The prisoner’s dilemma is probably the most widely used game in game theory. Its use has transcended Economics, being used in fields such as business management, psychology or biology, to name a few. Nicknamed in 1950 by Albert W. Tucker, who developed it from earlier works, it describes a situation where two prisoners, suspected of burglary, are taken into custody. However, policemen do not have enough evidence to convict them of that crime, only to convict them on the charge of possession of stolen goods.
If none of them confesses (they cooperate with each other), they will both be charged the lesser sentence, a year of prison each. The police will question them on separate interrogation rooms, which means that the two prisoners cannot communicate (hence imperfect information). The police will try to convince each prisoner to confess the crime by offering them a “get out of jail free card”, while the other prisoner will be sentenced to a ten years term. If both prisoners confess (and therefore they defect), each prisoner will be sentenced to eight years. Both prisoners are offered the same deal and know the consequences of each action (complete information) and are completely aware that the other prisoner has been offered the exact same deal (therefore, it’s common knowledge).
Since prisoners cannot communicate and will (supposedly) make their decision at the same time, this is considered to be a simultaneous game, and can be analysed using the strategic form, as in the adjacent game matrix. As described before, if both prisoners confess the crime they will be charged an eight years sentence each. If neither confesses, they will be charged one year each. If only one confesses, that prisoner will go free, while the other will be charged a ten years sentence. These can be seen as the respective payoffs for each set of strategies.
Eliminating all dominated strategies, in order to get the dominant strategy, can solve this game. This is, each prisoner will analyse their best strategy given the other prisoner’s possible strategies. Prisoner 1 (P1) has to build a belief about what choice P2 is going to make, in order to choose the best strategy. If P2 confesses (P2C), he will get either -8 or 0, and if he lies (P2L) he will get either -10 or -1. It can be easily seen that P2 will choose to confess, since he will be better off. Therefore, P1 must choose the best strategy given that P2 will choose to confess: P1 can either confess (P1C, which pays -8) or lie (P1L, which pays -10). The rational thing to do for P1 is to confess. Proceeding inversely, we analyse the beliefs of P2 about P1’s strategies, which gets us to the same point: the rational thing to do for P2 is to confess. Therefore, “to confess” is the dominant strategy.
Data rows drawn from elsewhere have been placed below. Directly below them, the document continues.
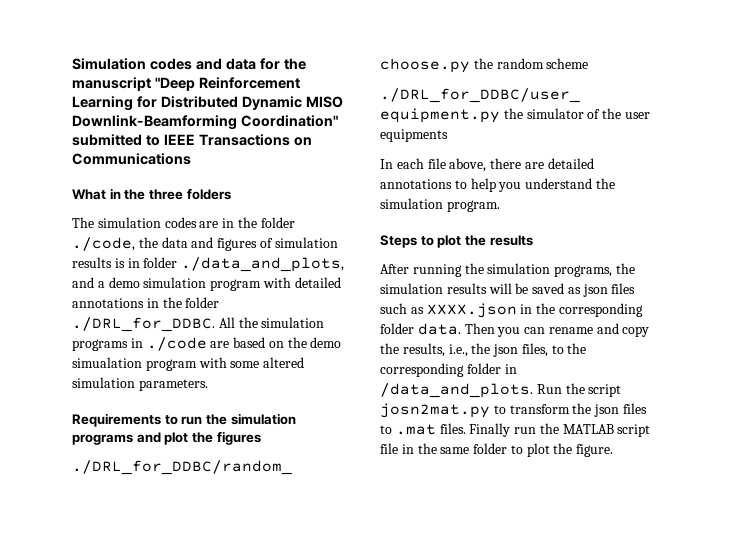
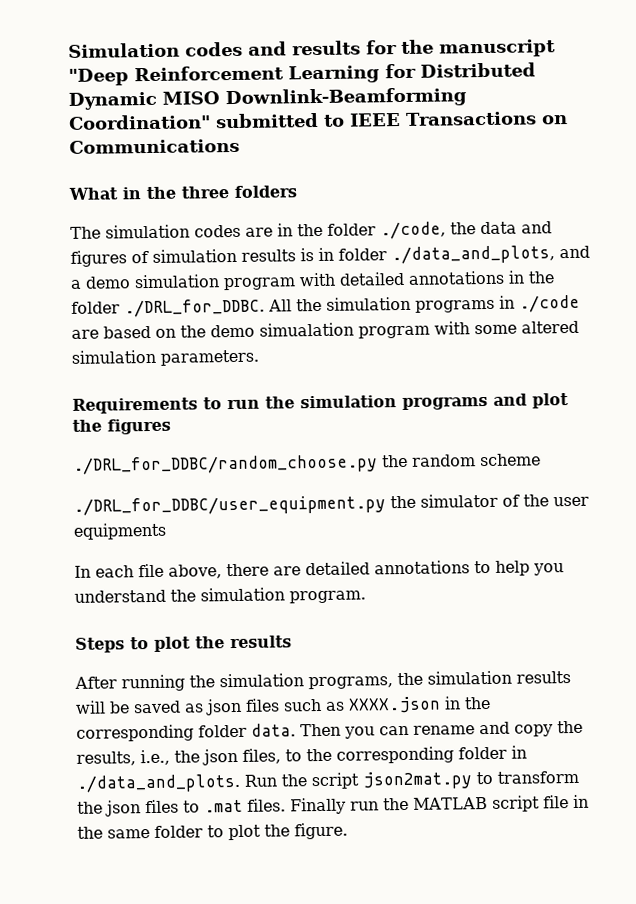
- Simulation codes and data for the manuscript "Deep Reinforcement Learning for Distributed Dynamic MISO Downlink-Beamforming Coordination" submitted to IEEE Transactions on Communications
+ Simulation codes and results for the manuscript "Deep Reinforcement Learning for Distributed Dynamic MISO Downlink-Beamforming Coordination" submitted to IEEE Transactions on Communications
- Then you can rename and copy the results, i.e., the json files, to the corresponding folder in /data_and_plots. Run the script josn2mat.py to transform the json files to .mat files.
+ Then you can rename and copy the results, i.e., the json files, to the corresponding folder in ./data_and_plots. Run the script json2mat.py to transform the json files to .mat files.

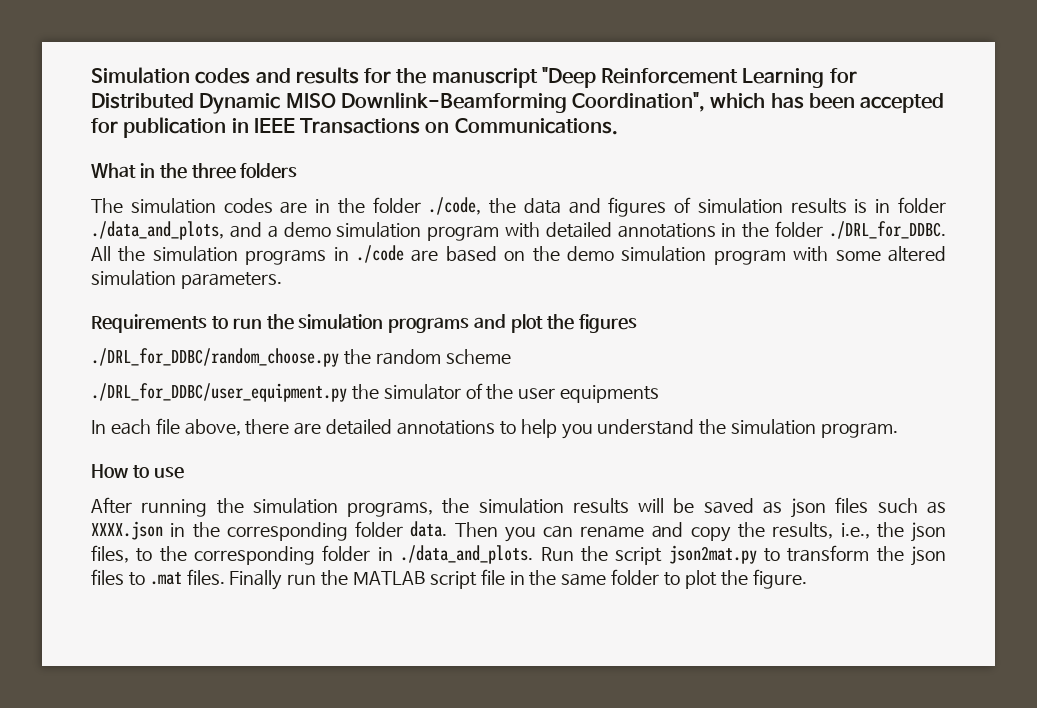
- Simulation codes and results for the manuscript "Deep Reinforcement Learning for Distributed Dynamic MISO Downlink-Beamforming Coordination" submitted to IEEE Transactions on Communications
+ Simulation codes and results for the manuscript "Deep Reinforcement Learning for Distributed Dynamic MISO Downlink-Beamforming Coordination", which has been accepted for publication in IEEE Transactions on Communications.
- The simulation codes are in the folder ./code, the data and figures of simulation results is in folder ./data_and_plots, and a demo simulation program with detailed annotations in the folder ./DRL_for_DDBC. All the simulation programs in ./code are based on the demo simualation program with some altered simulation parameters.
+ The simulation codes are in the folder ./code, the data and figures of simulation results is in folder ./data_and_plots, and a demo simulation program with detailed annotations in the folder ./DRL_for_DDBC. All the simulation programs in ./code are based on the demo simulation program with some altered simulation parameters.
- Steps to plot the results
+ How to use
P1C, P2C is the Nash equilibrium in this game (underlined in red), since it is the set of strategies that maximise each prisoner’s utility given the other prisoner’s strategy.
Nash equilibriums can be used to predict the outcome of finite games, whenever such equilibrium exists. On the downside, we find the issue that arises when dealing with a Nash equilibrium that is neither social nor ethical, and where efficiency may be subjective, which is the case in the prisoner’s dilemma, where the Nash equilibrium does not meet the criteria for being Pareto optimal (underlined in green).
Generalisation of the game:
The prisoner’s dilemma is not always presented as we have seen in this case. Payoffs for each set of strategies will vary, depending on each person. However, there are a few rules that can be used to build a “proper” prisoner’s dilemma game.
In the adjacent game matrix, we’ve renamed each player’s payoffs, in order to determine the conditions needed to design a prisoner’s dilemma game. In a traditional prisoner’s dilemma, we have: A > B > C > D (in absolute terms). In our previous example, this condition is met (A=10, B=8, C=1 and D=0). In every case, A>B and C>D imply that confess-confess is a Nash equilibrium.
It must be noted that the asymmetry of the game is not the important part of the prisoner’s dilemma. The interesting thing about this game is the fact that its Nash equilibrium is not socially optimum.
Repeated prisoner’s dilemma games:
In order to see what equilibrium will be reached in a repeated game of the prisoner’s dilemma kind, we must analyse two cases: the game is repeated a finite number of times, and the game is repeated an infinite number of times.
When the prisoners know the number of repetitions, it’s interesting to operate a backwards induction to solve the game. Consider the strategies of each player when they realise the next round is going to be the last. They behave as if it was a one-shot game, thus the Nash equilibrium applies, and the equilibrium would be confess-confess, just like in the one-time game. Now consider the game before the last. Since each player knows in the next, final round they are going to confess, there’s no advantage to lie (cooperate with each other) on this round either. The same logic applies for prior moves. Therefore, confess-confess is the Nash equilibrium for all rounds.
The situation with an infinite number of repetitions is different, since there will be no last round, a backwards induction reasoning does not work here. At each round, both prisoners reckon there will be another round and therefore there are always benefits arising form the cooperate (lie) strategy. However, prisoners must take into account punishment strategies, in case the other player confesses in any round.